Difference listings
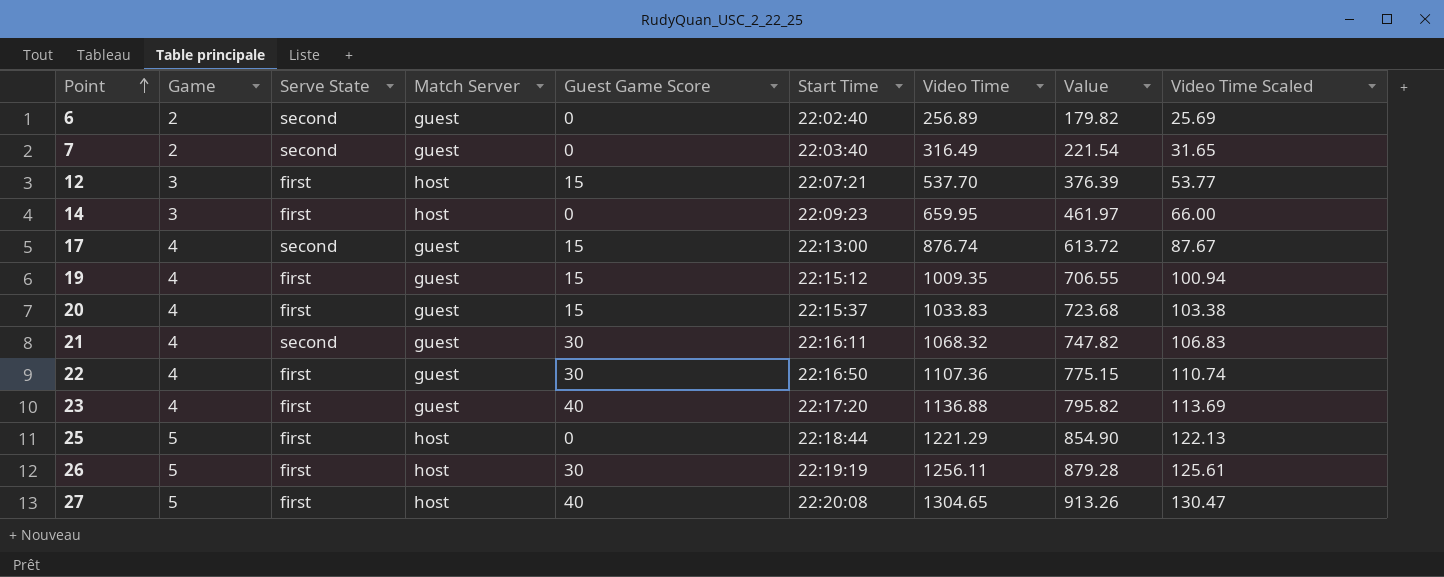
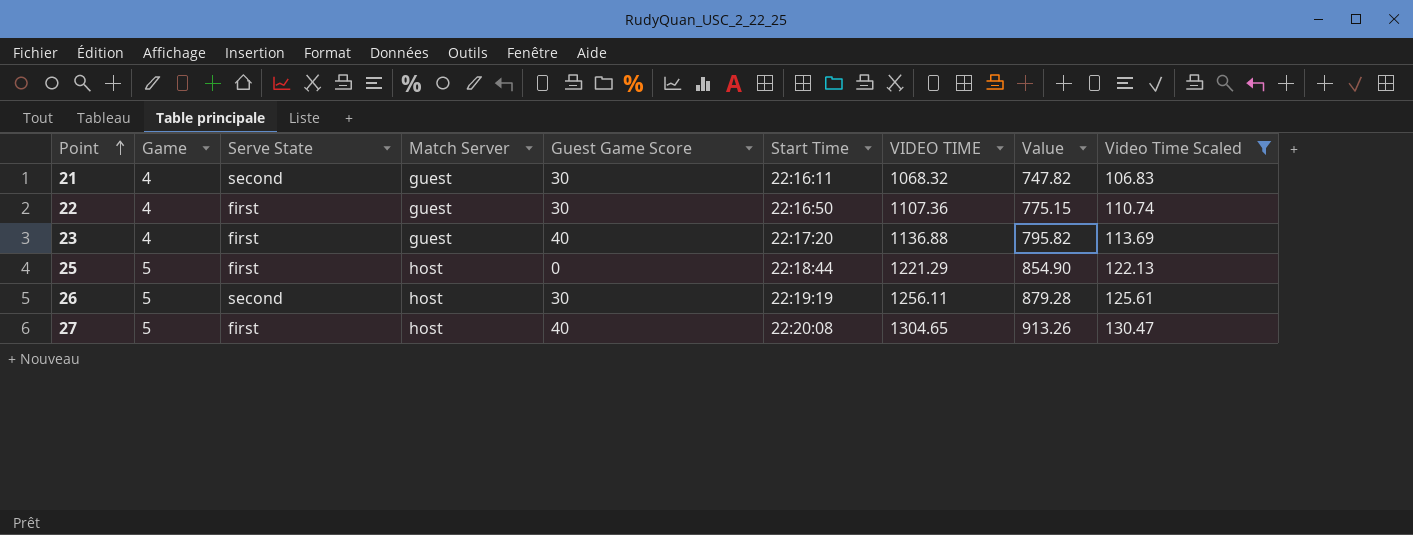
filter: none -> Video Time Scaled >= 106.83
column name: Video Time -> VIDEO TIME
26 | Serve State: first -> second

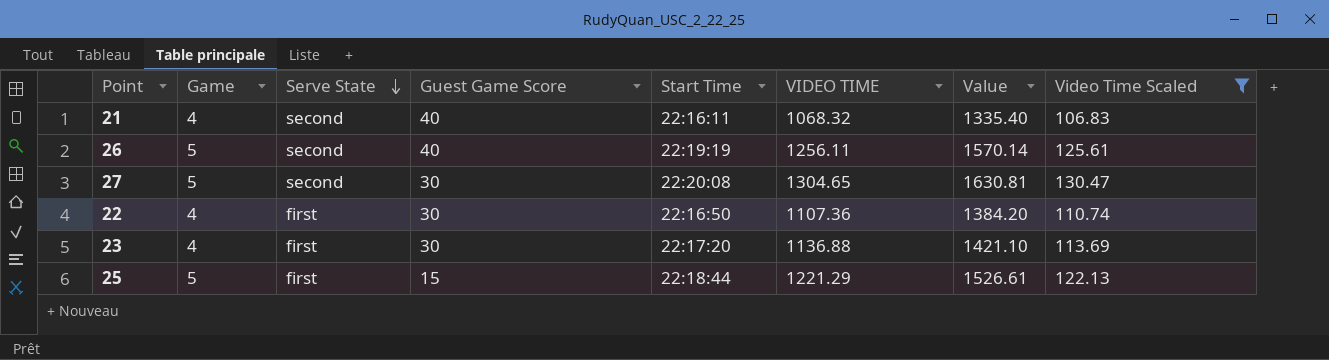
row order: Point ascending -> Serve State descending
column Match Server | position: 4 -> none
column Value | formula: [VIDEO TIME] * 0.7 -> [VIDEO TIME] * 1.25
21 | Guest Game Score: 30 -> 40
26 | Guest Game Score: 30 -> 40
27 | Serve State: first -> second
27 | Guest Game Score: 40 -> 30
23 | Guest Game Score: 40 -> 30
25 | Guest Game Score: 0 -> 15

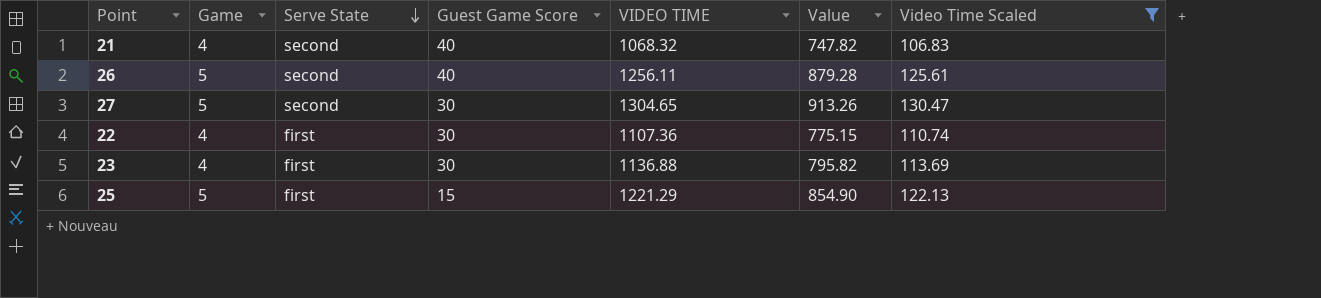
column Start Time | position: 5 -> none
column Value | formula: [VIDEO TIME] * 1.25 -> [VIDEO TIME] * 0.7

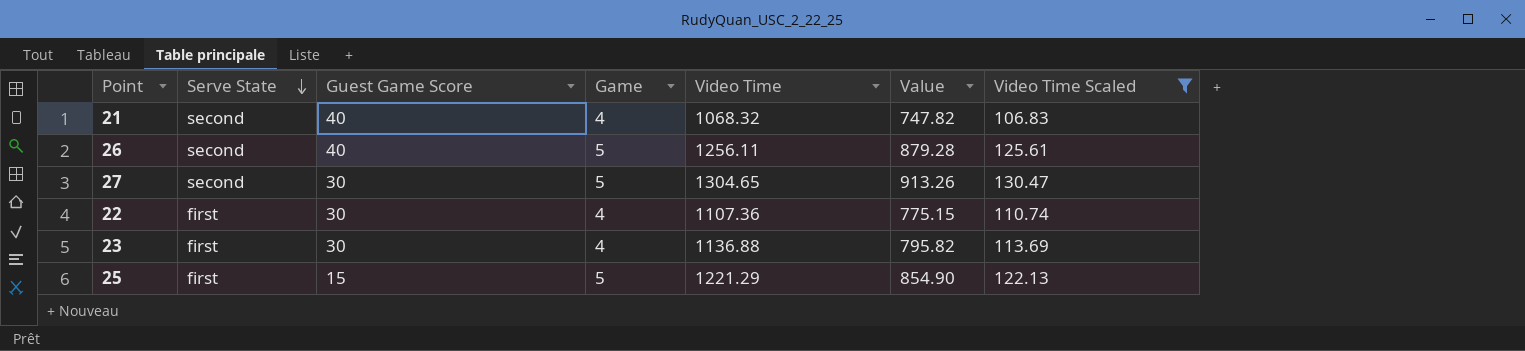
column Game | position: 2 -> 4
column name: VIDEO TIME -> Video Time

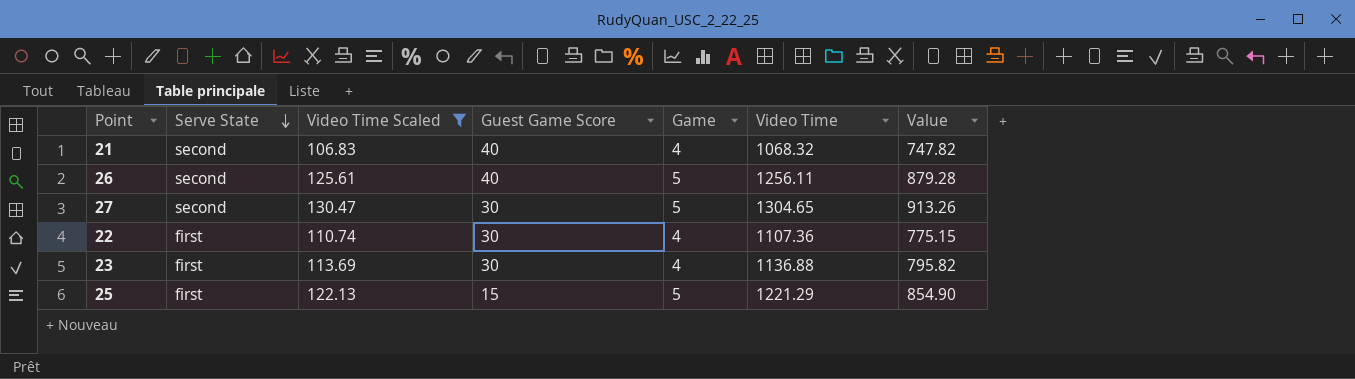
column Video Time Scaled | position: 7 -> 3

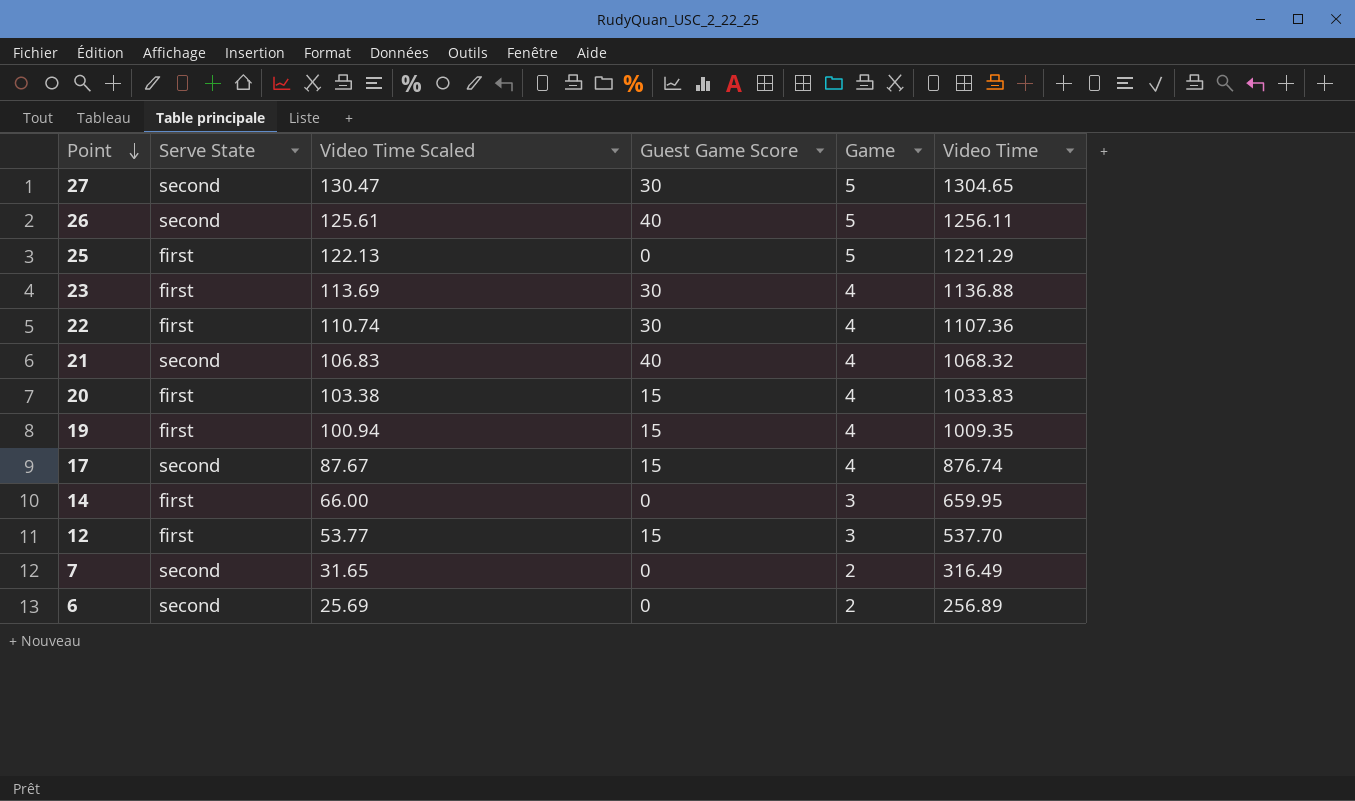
filter: Video Time Scaled >= 106.83 -> none
row order: Serve State descending -> Point descending
column Value | formula: [Video Time] * 0.7 -> none
25 | Guest Game Score: 15 -> 0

Problem to solve:
The lines to return run from the line containing "26 | Guest Game Score: 30 -> 40" through the last line of the records. Give them exactly, omitting pictures.

Exercise output:
26 | Guest Game Score: 30 -> 40
27 | Serve State: first -> second
27 | Guest Game Score: 40 -> 30
23 | Guest Game Score: 40 -> 30
25 | Guest Game Score: 0 -> 15

column Start Time | position: 5 -> none
column Value | formula: [VIDEO TIME] * 1.25 -> [VIDEO TIME] * 0.7

column Game | position: 2 -> 4
column name: VIDEO TIME -> Video Time

column Video Time Scaled | position: 7 -> 3

filter: Video Time Scaled >= 106.83 -> none
row order: Serve State descending -> Point descending
column Value | formula: [Video Time] * 0.7 -> none
25 | Guest Game Score: 15 -> 0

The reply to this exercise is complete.